**WORK REQUEST**
Search the records for the word "identified" and pick out every line that has it.

**PROVIDED INFORMATION**
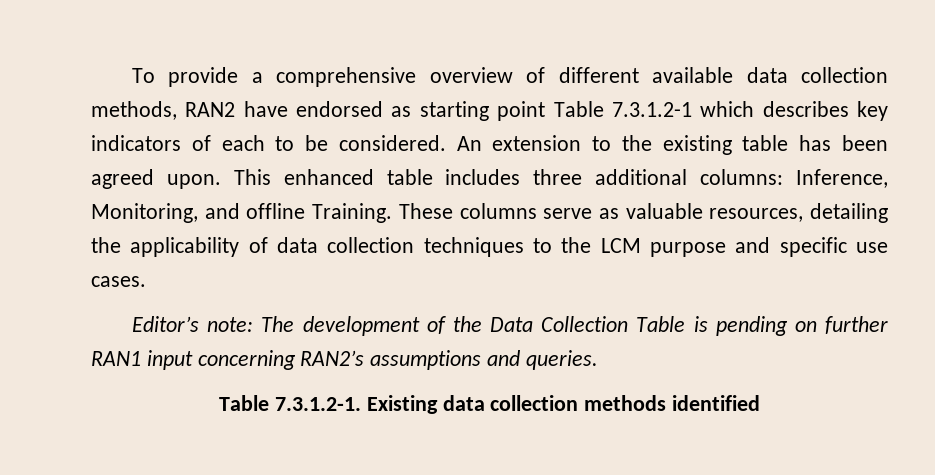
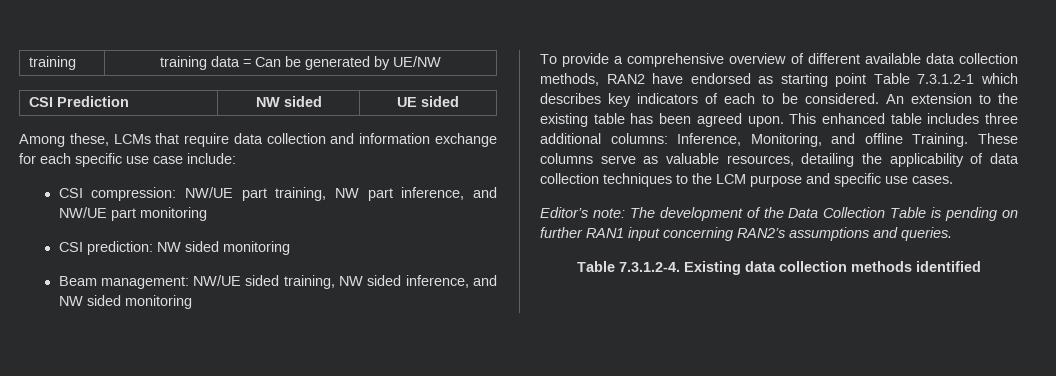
+ training | training data = Can be generated by UE/NW
+ CSI Prediction | NW sided | UE sided
+ Among these, LCMs that require data collection and information exchange for each specific use case include:
+ CSI compression: NW/UE part training, NW part inference, and NW/UE part monitoring
+ CSI prediction: NW sided monitoring
+ Beam management: NW/UE sided training, NW sided inference, and NW sided monitoring
- Table 7.3.1.2-1. Existing data collection methods identified
+ Table 7.3.1.2-4. Existing data collection methods identified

**SOLUTION FOR THIS PROBLEM**
- Table 7.3.1.2-1. Existing data collection methods identified
+ Table 7.3.1.2-4. Existing data collection methods identified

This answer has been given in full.